■ EXERCISE:
Working through the entries below, find how many lines include the string "empowering"; give only that number.

■ Extracted data entries:
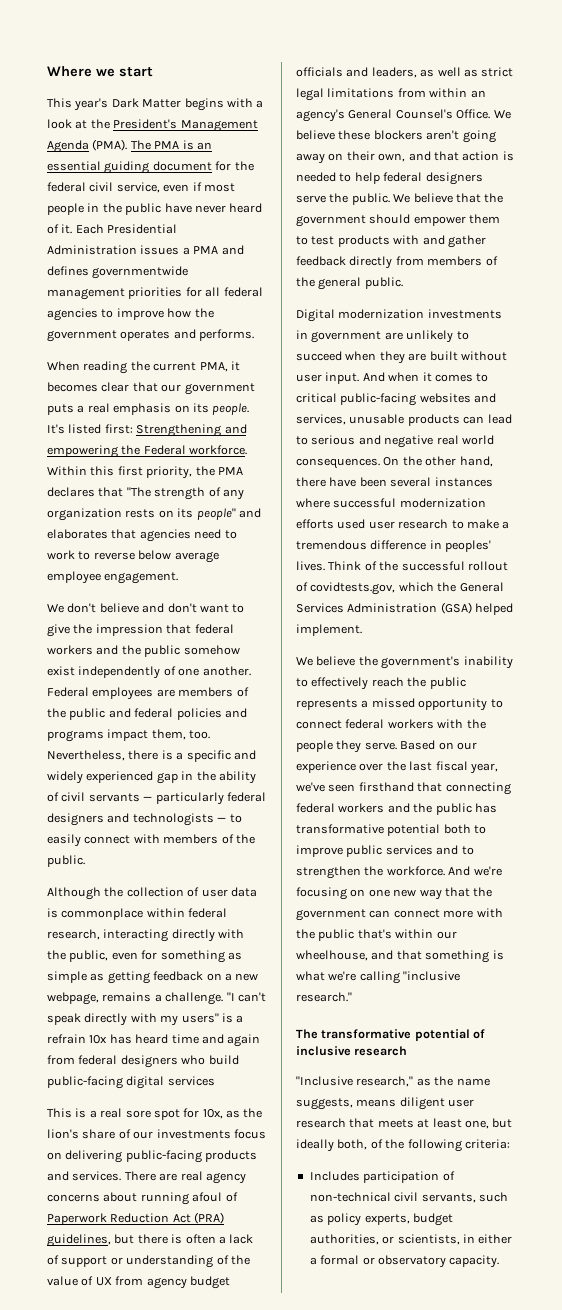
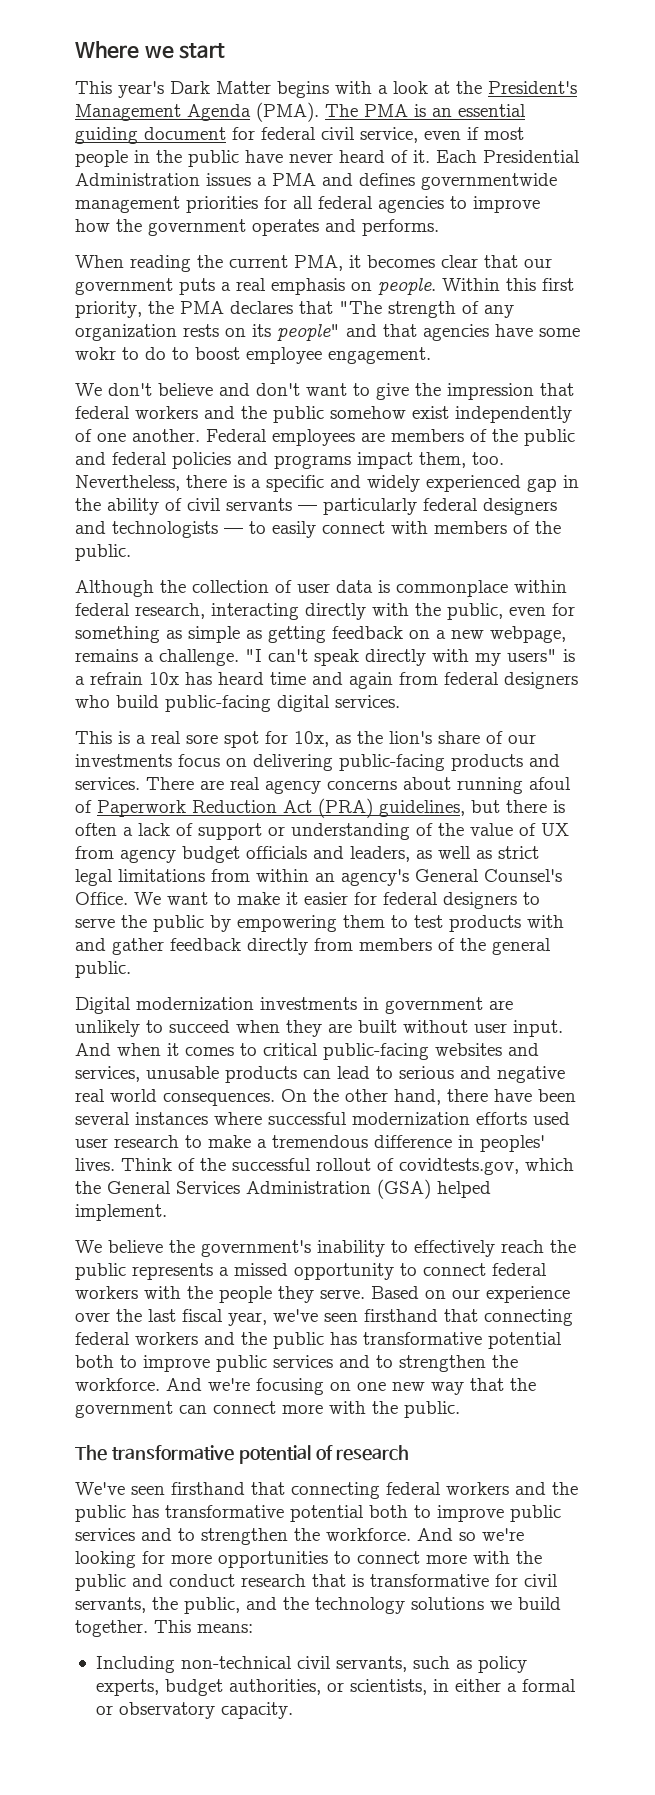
- The PMA is an essential guiding document for the federal civil service, even if most people in the public have never heard of it.
+ The PMA is an essential guiding document for federal civil service, even if most people in the public have never heard of it.
- When reading the current PMA, it becomes clear that our government puts a real emphasis on its people. It's listed first: Strengthening and empowering the Federal workforce.
+ When reading the current PMA, it becomes clear that our government puts a real emphasis on people.
- Within this first priority, the PMA declares that "The strength of any organization rests on its people" and elaborates that agencies need to work to reverse below average employee engagement.
+ Within this first priority, the PMA declares that "The strength of any organization rests on its people" and that agencies have some wokr to do to boost employee engagement.
- "I can't speak directly with my users" is a refrain 10x has heard time and again from federal designers who build public-facing digital services
+ "I can't speak directly with my users" is a refrain 10x has heard time and again from federal designers who build public-facing digital services.
- We believe these blockers aren't going away on their own, and that action is needed to help federal designers serve the public. We believe that the government should empower them to test products with and gather feedback directly from members of the general public.
+ We want to make it easier for federal designers to serve the public by empowering them to test products with and gather feedback directly from members of the general public.
- And we're focusing on one new way that the government can connect more with the public that's within our wheelhouse, and that something is what we're calling "inclusive research."
+ And we're focusing on one new way that the government can connect more with the public.
- The transformative potential of inclusive research
+ The transformative potential of research
- "Inclusive research," as the name suggests, means diligent user research that meets at least one, but ideally both, of the following criteria:
- Includes participation of non-technical civil servants, such as policy experts, budget authorities, or scientists, in either a formal or observatory capacity.
+ We've seen firsthand that connecting federal workers and the public has transformative potential both to improve public services and to strengthen the workforce. And so we're looking for more opportunities to connect more with the public and conduct research that is transformative for civil servants, the public, and the technology solutions we build together. This means:
+ Including non-technical civil servants, such as policy experts, budget authorities, or scientists, in either a formal or observatory capacity.

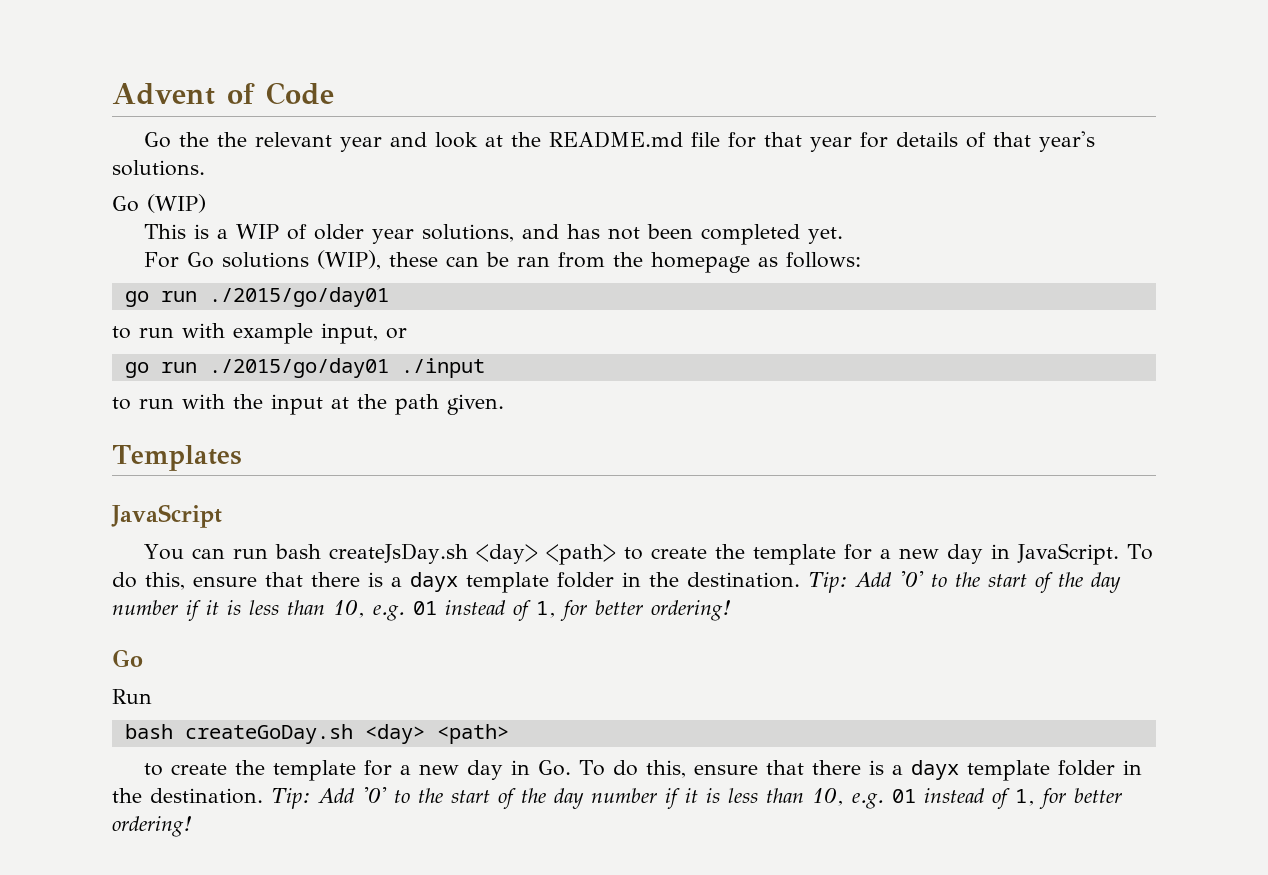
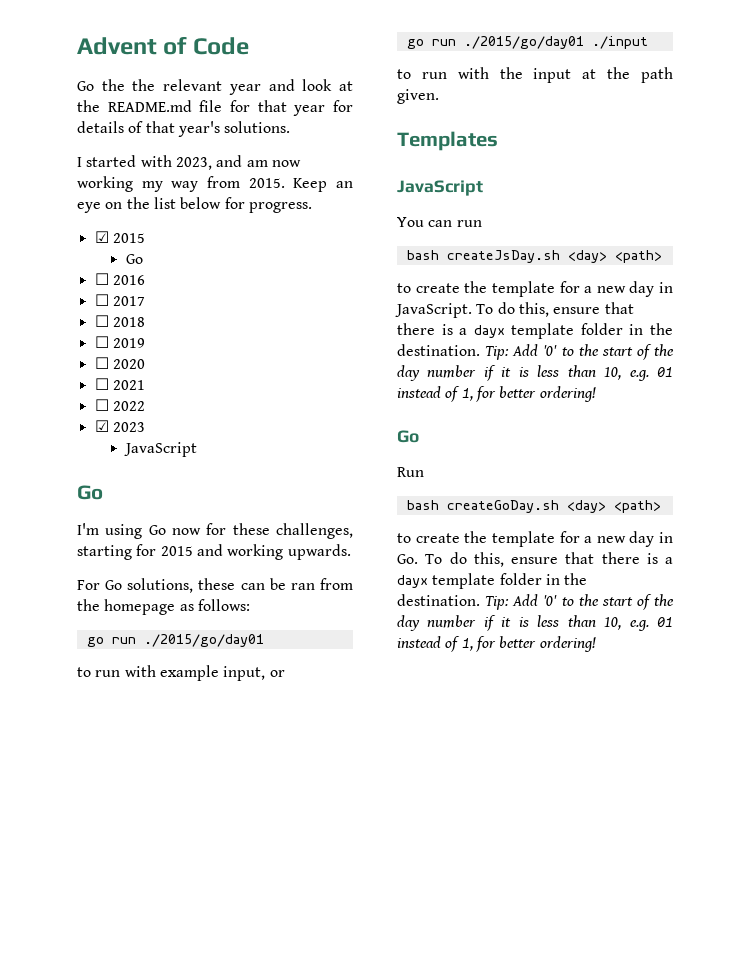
- Go (WIP)
- This is a WIP of older year solutions, and has not been completed yet.
+ I started with 2023, and am now working my way from 2015. Keep an eye on the list below for progress.
+ ☑ 2015
+ Go
+ ☐ 2016
+ ☐ 2017
+ ☐ 2018
+ ☐ 2019
+ ☐ 2020
+ ☐ 2021
+ ☐ 2022
+ ☑ 2023
+ JavaScript
+ Go
+ I'm using Go now for these challenges, starting for 2015 and working upwards.
- For Go solutions (WIP), these can be ran from the homepage as follows:
+ For Go solutions, these can be ran from the homepage as follows:
- You can run bash createJsDay.sh <day> <path> to create the template for a new day in JavaScript.
+ You can run
+ bash createJsDay.sh <day> <path>
+ to create the template for a new day in JavaScript.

■ EXERCISE RESULT:
2